Never-used reactor given new purpose

Entrepreneur turns Satsop facility into state-of-the-art sound lab

John Dodge The Olympian

SATSOP, Wash. – Work ground to a halt on the Satsop nuclear reactor building more than 25 years ago before it ever produced a kilowatt of electricity.

The $440 million concrete behemoth, designed to withstand a massive earthquake and a direct hit from a jet airliner, sat empty for years, a lasting legacy to the failed nuclear plant construction program of the Washington Public Power Supply System on Fuller Hill near Elma.

Then along came Ron Sauro, an energetic scientist and entrepreneur who sees opportunity and jobs where others see gloomy concrete rooms and lost dreams of energy too cheap to meter.

Deep in the bowels of the 400,000-square-foot reactor building, Sauro has built a world-class acoustical laboratory to test how a variety of building materials and speakers absorb and transmit sound.

It took some precise carpentry and sophisticated electronics to shape the lab.

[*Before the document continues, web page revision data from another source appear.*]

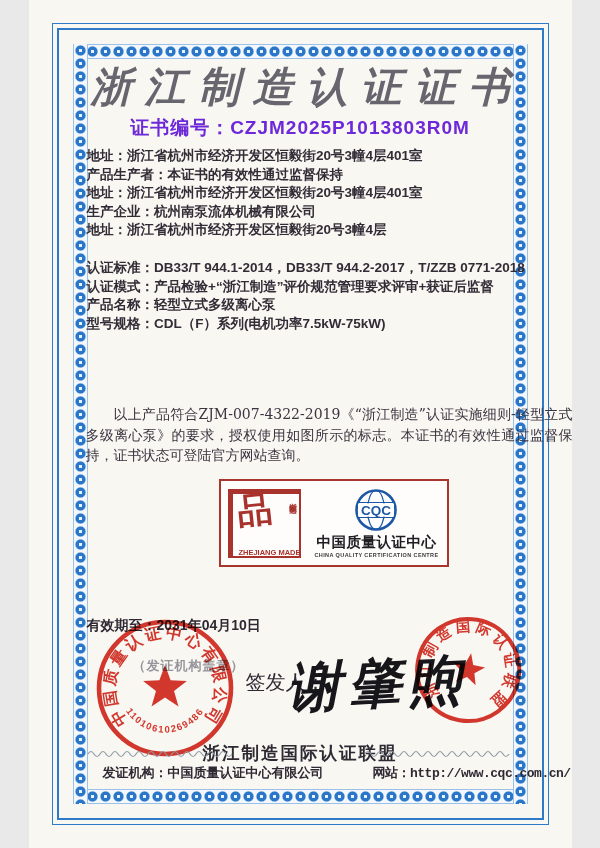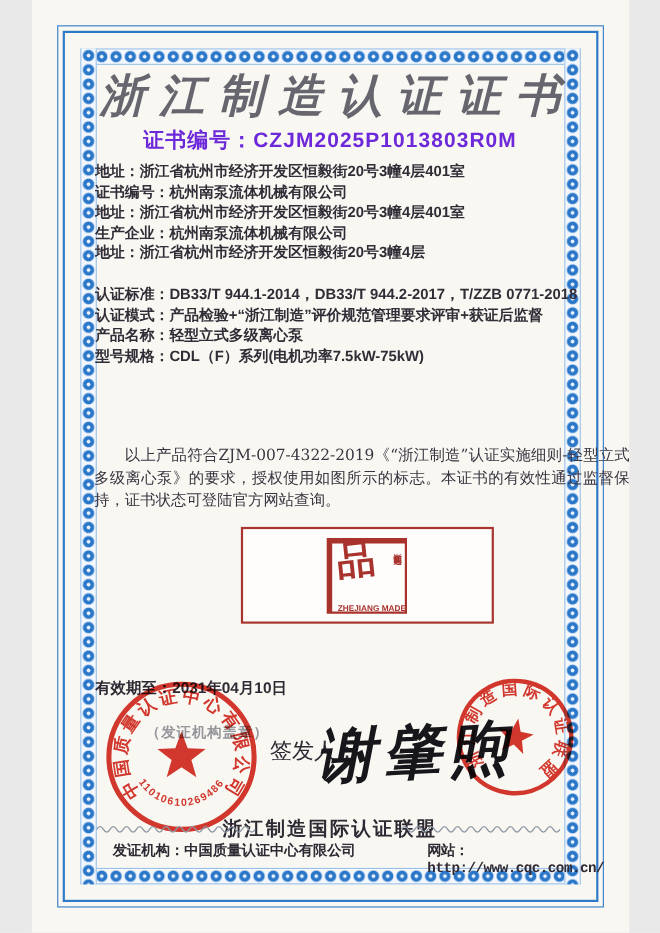--- a/index.html
+++ b/index.html
@@ -84,7 +84,7 @@
 
   <div class="lineblock parties">
     <div>地址：浙江省杭州市经济开发区恒毅街20号3幢4层401室</div>
-    <div>证书编号：杭州南泵流体机械有限公司</div>
+    <div>产品生产者：本证书的有效性通过监督保持</div>
     <div>地址：浙江省杭州市经济开发区恒毅街20号3幢4层401室</div>
     <div>生产企业：杭州南泵流体机械有限公司</div>
     <div>地址：浙江省杭州市经济开发区恒毅街20号3幢4层</div>

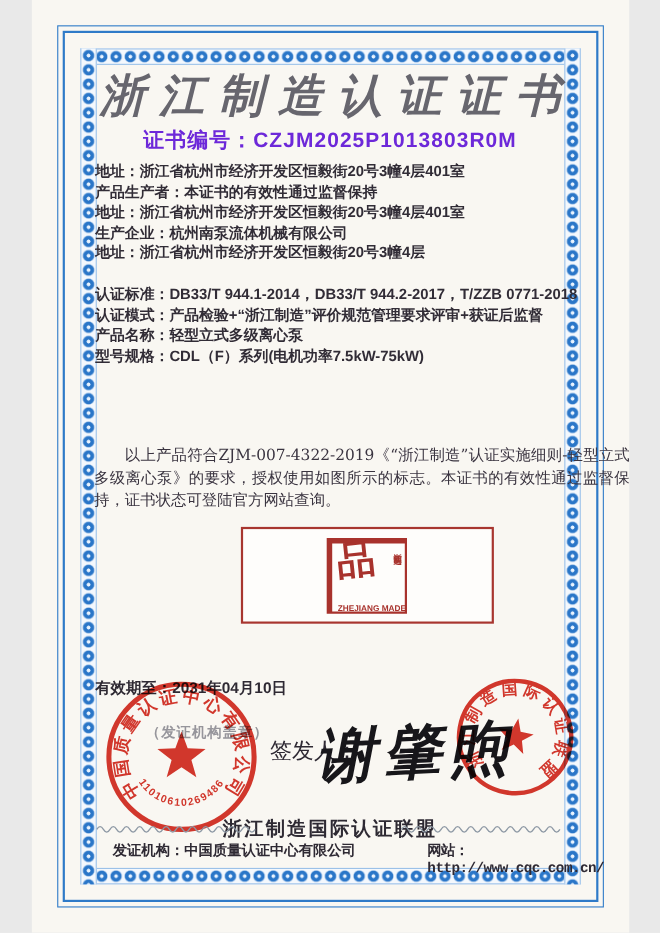--- a/index.html
+++ b/index.html
@@ -105,6 +105,17 @@
       <span class="vtext">浙江制造</span>
       <span class="entext">ZHEJIANG MADE</span>
     </div>
+    <div class="cqcmark">
+      <svg width="44" height="44" viewBox="0 0 44 44">
+        <circle cx="22" cy="22" r="19.5" fill="#ffffff" stroke="#1c57a5" stroke-width="2.6"></circle>
+        <ellipse cx="22" cy="22" rx="8.5" ry="19.5" fill="none" stroke="#1c57a5" stroke-width="1.2"></ellipse>
+        <path d="M5,14.5 H39 M5,29.5 H39" stroke="#1c57a5" stroke-width="1.2" fill="none"></path>
+        <rect x="4" y="15.5" width="36" height="13" fill="#ffffff"></rect>
+        <text x="22" y="27" text-anchor="middle" font-size="13.5" font-weight="bold" fill="#1c57a5">CQC</text>
+      </svg>
+      <div class="cn">中国质量认证中心</div>
+      <div class="en">CHINA QUALITY CERTIFICATION CENTRE</div>
+    </div>
   </div>
 
   <div class="date2">有效期至：2031年04月10日</div>

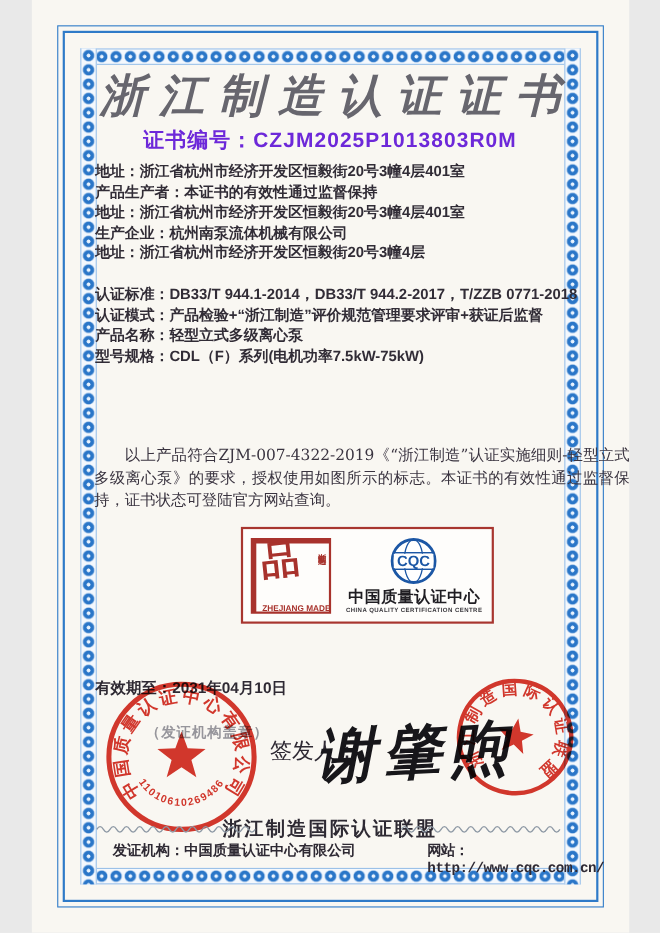--- a/index.html
+++ b/index.html
@@ -63,7 +63,7 @@
   .wavy.l{left:58px;}  .wavy.r{right:58px;}
   
   .footer-issuer{position:absolute;left:74px;top:764px;font-size:13px;font-weight:700;}
-  .footer-site{position:absolute;left:360px;top:764px;font-size:13px;font-weight:700;
+  .footer-site{position:absolute;left:344px;top:764px;font-size:13px;font-weight:700;
     font-family:"Liberation Mono","DejaVu Sans Mono",monospace;letter-spacing:-0.5px;}
   svg text{font-family:"Liberation Sans",sans-serif;}
 </style>

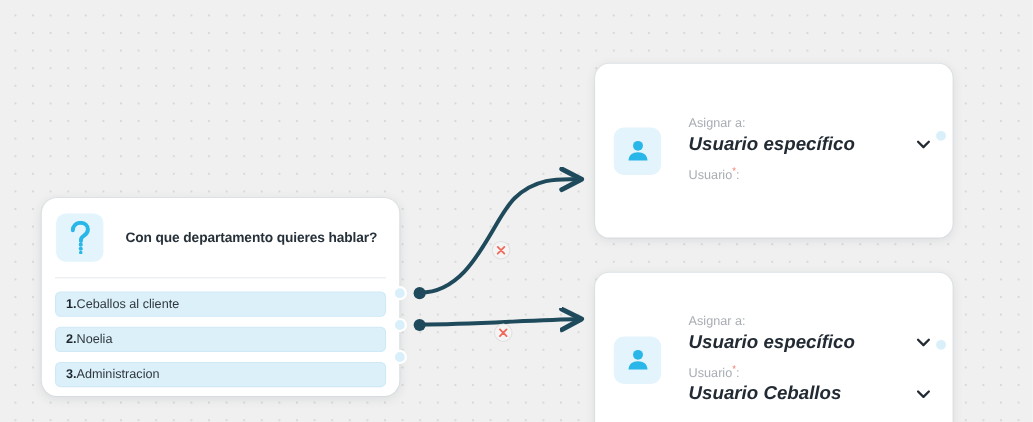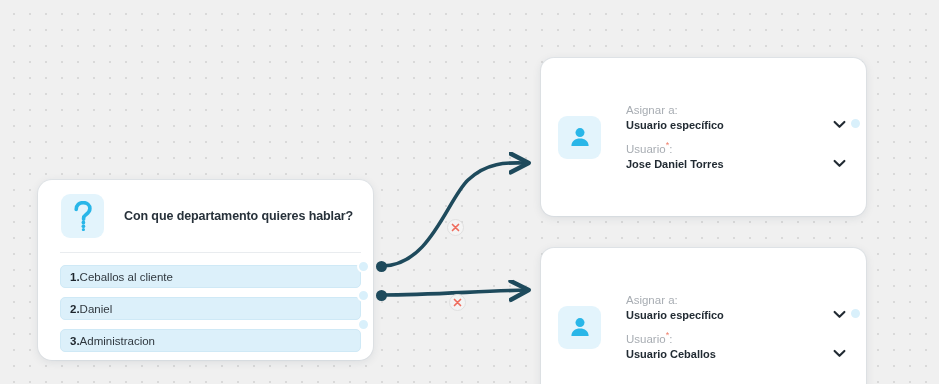--- a/index.html
+++ b/index.html
@@ -149,11 +149,12 @@
     display: flex;
     align-items: center;
     justify-content: space-between;
-    font-size: 11px;
+    font-size: 17px;
     font-weight: bold;
     color: #222b33;
     margin-bottom: 9px;
     padding-right: 2px;
+    font-style: italic;
   }
   .a-select:last-child { margin-bottom: 0; }
   .chev { flex: 0 0 auto; margin-left: 8px; }

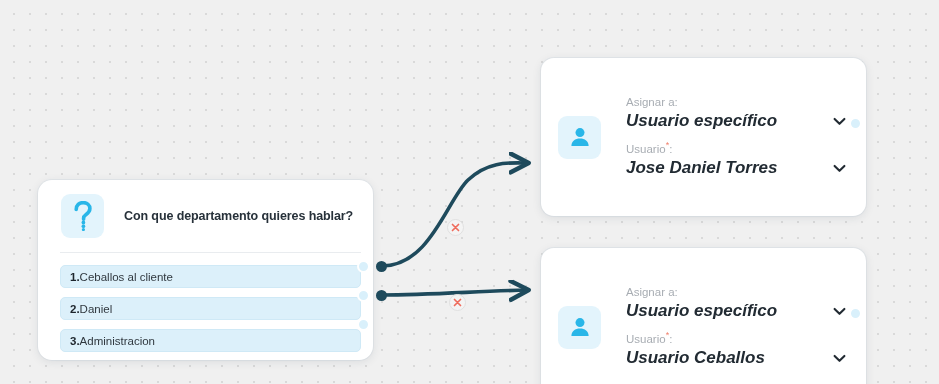--- a/index.html
+++ b/index.html
@@ -267,14 +267,6 @@
           </span>
         </div>
         <div class="a-label"><span>Usuario</span><span class="req">*</span><span>:</span></div>
-        <div class="a-select">
-          <span>Jose Daniel Torres</span>
-          <span class="chev">
-            <svg width="13" height="9" viewBox="0 0 13 9">
-              <path d="M1.6,1.9 L6.5,6.8 L11.4,1.9" fill="none" stroke="#222b33" stroke-width="2.1" stroke-linecap="round" stroke-linejoin="round"></path>
-            </svg>
-          </span>
-        </div>
       </div>
     </div>
   </div>

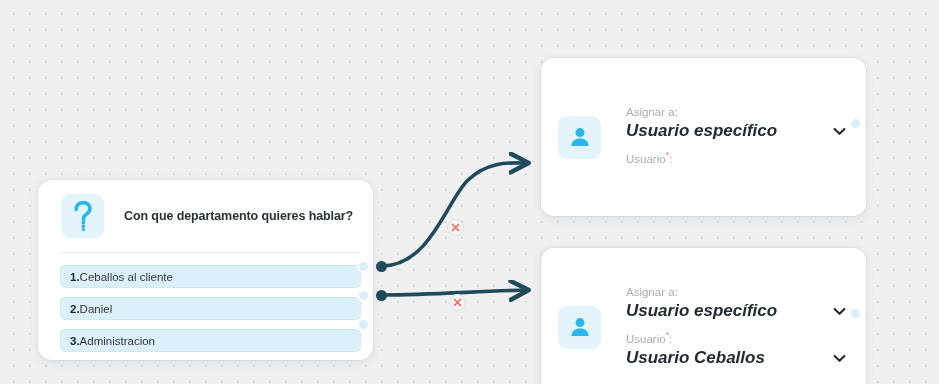--- a/index.html
+++ b/index.html
@@ -48,7 +48,6 @@
     width: 325px;
     height: 180px;
     border-radius: 14px;
-    padding-left: 10px;
   }
   .q-header {
     display: flex;

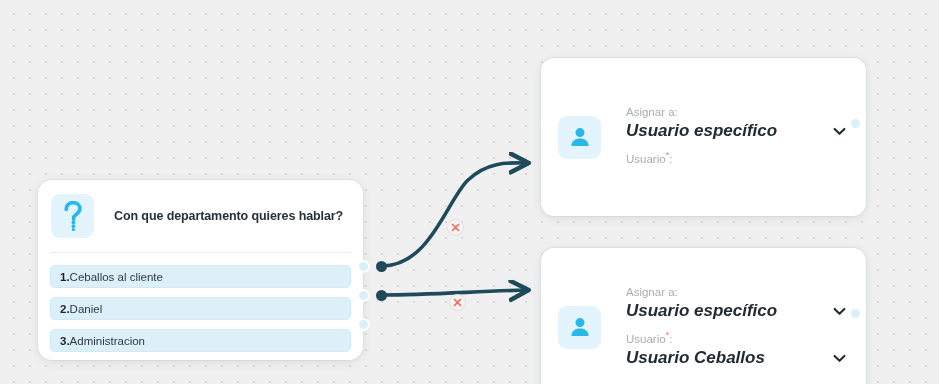--- a/index.html
+++ b/index.html
@@ -231,7 +231,7 @@
       </div>
       <div class="q-option">
         <span class="num">2.</span>
-          <span>Daniel</span>
+          <span>Noelia</span>
       </div>
       <div class="q-option">
         <span class="num">3.</span>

But the reactor building was ideal for the retrofit job with its 10-foot-thick concrete foundation floating on a bed of gravel and its five-foot-thick walls.

“What we wanted was stability from all outside elements, including temperature, humidity and noise,” he said. “This is a one-of-a-kind place.”

The prototype laboratory Sauro opened this year includes two reverberation chambers that are the largest of their kind in the world, he said. One of them used to be the control room for the nuclear reactor that never was loaded with fuel.

“The bigger the room, the lower the sound frequency we can test,” he said.

He recently signed a four-year lease with the Grays Harbor Public Development Authority, moving his business, NWAA Labs, from Santa Clarita, Calif., to the Satsop Development Park. The park is the 1,700-acre business and technology park that once was the home to two of the five nuclear power projects WPPSS, a consortium of public utilities, attempted to build.

Sauro has begun testing for clients and received his first paycheck this month. The first customer was Perdue Acoustics, of Amarillo, Texas, which manufactures wall and ceiling panels to absorb and diffuse sound.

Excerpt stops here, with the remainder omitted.